Do most fights end up on the ground?by Ryan Gregory, February 21st, 2012
If you’ve spent any time in the martial arts, you will have heard discussions about which is the best, often in the context of real self-defence application. Name a martial art, and someone will be all too eager to tell you why it is not useful on “the street”. As often as not, the discussion will include the well-known assertion that most real fights end up on the ground. There might even be an impressive statistic attached to the claim, like 80%, 90%, or even 95% of fights end up on the floor. Arts like karate therefore are inferior, it is argued, because they focus on strikes and blocks instead of takedowns and grappling.
As we say in science, strong claims require strong evidence. I was therefore intrigued to learn that this well known “fact” about street violence not only has been greatly exaggerrated but also was based on inappropriate data to begin with. It seems that the claim that 90% of fights end up on the ground comes from a 1991 report by the LAPD. The problem is, the number wasn’t 90% and it wasn’t about street fights. It was about the frequency with which police officers engaged in physical confrontations with suspects, and how often this ended with both the arresting officer and the suspect on the ground. The data from the LAPD study and other law enforcement statistics were discussed in an article in the Journal of Non-Lethal Combatives in 2007 by Chris LeBlanc. As LeBlanc wrote,
“The LAPD study does not show that “90% of fights go to the ground.” Instead, the LAPD study shows that 95% of altercations took on one of five familiar patterns (with which any street cop will be intimately familiar). It also shows that of that 95%, 62% ended up with both the officer and the suspect grappling on the ground.
Obviously, being professionally charged with restraining someone versus being primarily focused on escaping an attack will change the dynamic of a confrontation after the initial engagement. This is why I believe police in an arrest situation are more likely than a citizen in a self-defense situation to stay on the ground during a physical encounter.”
This last statement is important, because regardless of the number in the original study, these statistics are not really relevant to the kind of situation most martial artists envision when they make the claim.
The likelihood of engaging in combat on the ground in “street fights” is more difficult to assess, because the participants generally do not file a written report afterward. However, Brazilian Jiu-Jitsu practitioner (and communications professor) Bakari Akil took an interesting approach to quantifying this. He established search criteria and used content analysis to evaluate 300 fights that had been filmed and posted on YouTube. His results were presented in a brief document that is available for purchase from Amazon. I won’t spill all the details, but here are some highlights:
– Both fighters went to the ground in only 42% of the fights. (At least one ended up on the ground in 72% of the fights). It bears noting that most of these fights probably did not involve a martial artist. Someone with training in karate would be expected to attempt to end the fight quickly before it ever went to the ground, which may not be the case for untrained combatants.
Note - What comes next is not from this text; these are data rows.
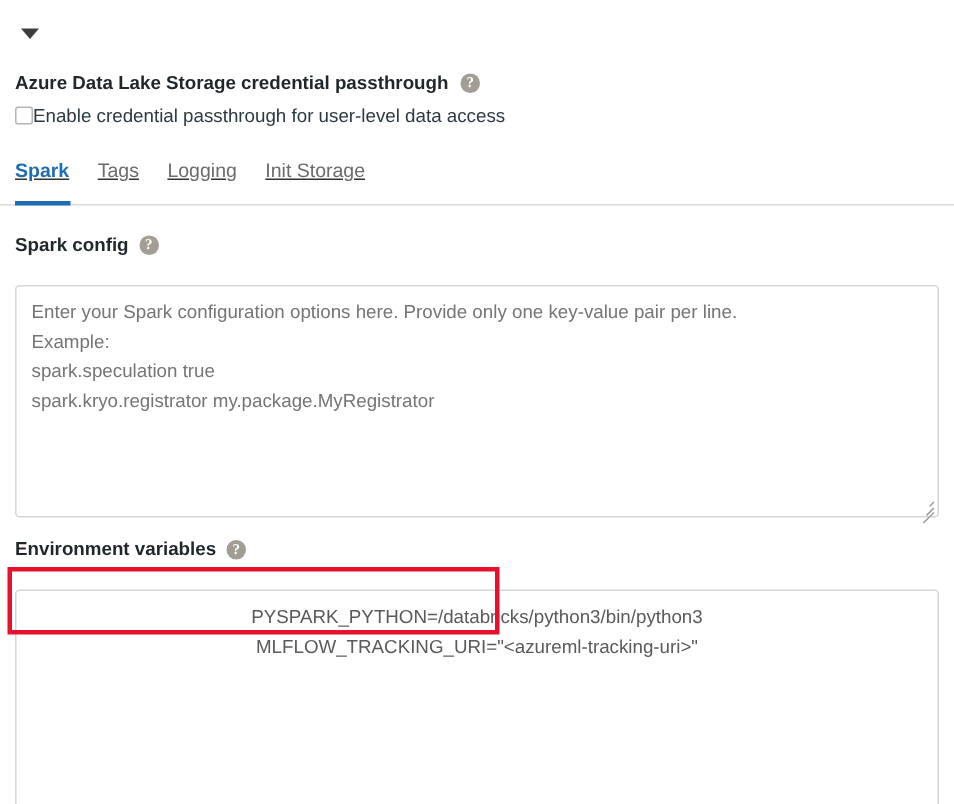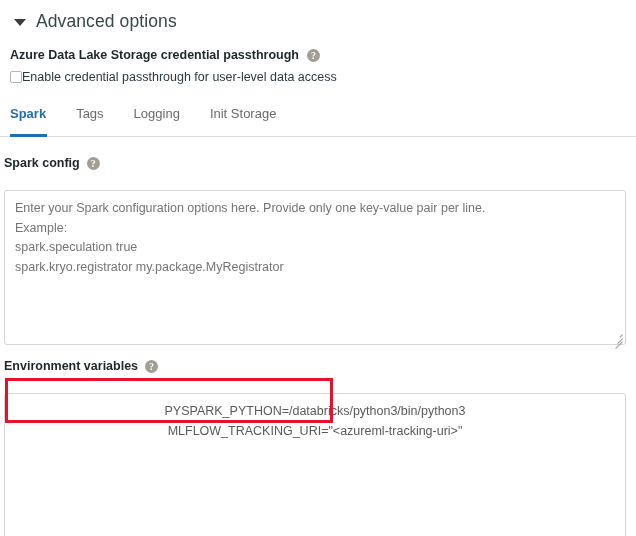--- a/index.html
+++ b/index.html
@@ -198,7 +198,6 @@
 
 <div class="section-header">
   <span class="caret"></span>
-  <span class="section-title">Advanced options</span>
 </div>
 
 <div class="passthrough">

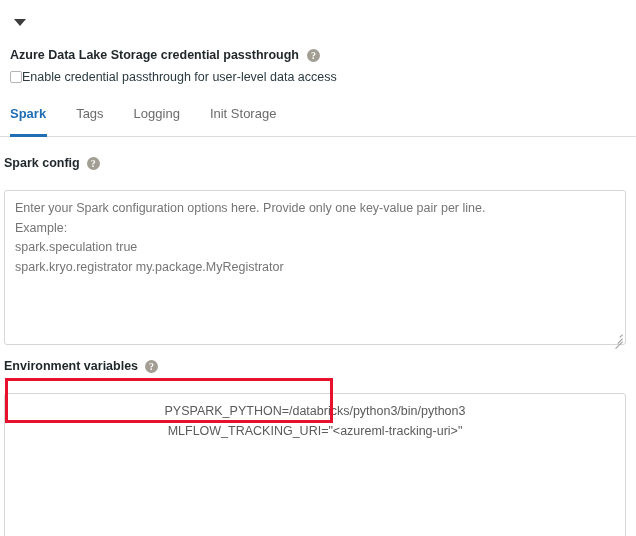--- a/index.html
+++ b/index.html
@@ -97,8 +97,9 @@
     display: flex;
     align-items: flex-start;
     padding-left: 10px;
-    gap: 30px;
+    gap: 19px;
     height: 28px;
+    text-decoration: underline;
   }
   .tab {
     font-size: 13px;

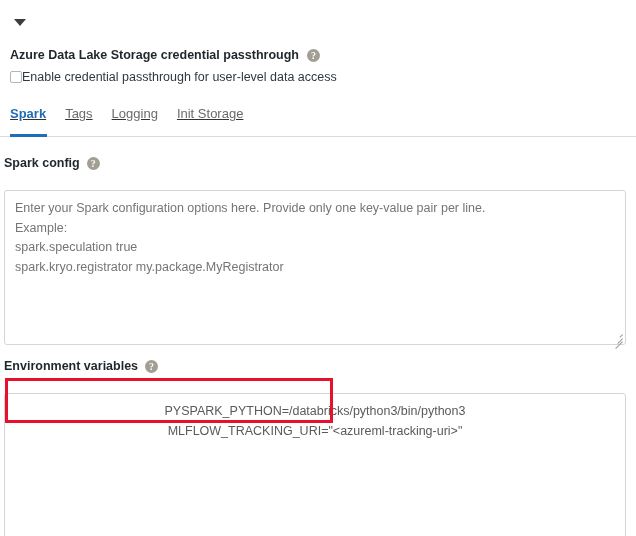--- a/index.html
+++ b/index.html
@@ -131,7 +131,7 @@
 
   
   .config-group {
-    padding-left: 4px;
+    padding-left: 10px;
     padding-right: 10px;
   }
   .group-label {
– Of the fighters who ended up on the ground, 57% got there by virtue of a throw, a trip, or by being pulled to the ground. 35% of them headed groundward as a result of a punch. So, even if most fights do not, in fact, end up on the ground, developing skills in stopping throws, trips, and other takedowns is a good idea. Striking is one way to prevent takedowns like this, but many karate students also train in various grappling techniques that are relevant in this situation.
– Perhaps the most important result of this analysis is that you really don’t want to be the one who goes to the ground first. If you do, the odds are that you will lose (59%) or at best will struggle to a draw (33%).
To summarize, there is little data to support the claim that both fighters will end up on the ground most of the time (let alone 95% of the time). In fact, it seems like most fights do not end with both participants on the ground, but if someone does end up there you definitely want it to be the other guy. Training in grappling is a useful thing to do, but this is best spent focusing on stopping takedowns or escaping when pinned under an attacker. Going to the ground on purpose is not a good idea, especially if there are multiple opponents. Training in striking arts like karate can be useful for ending a fight before it ever goes to the ground, but this should include realistic practice for combat against attackers who do not use martial arts techniques.
If you do end up in a conflict situation, it is best to stay on your feet — that makes it much easier to walk away.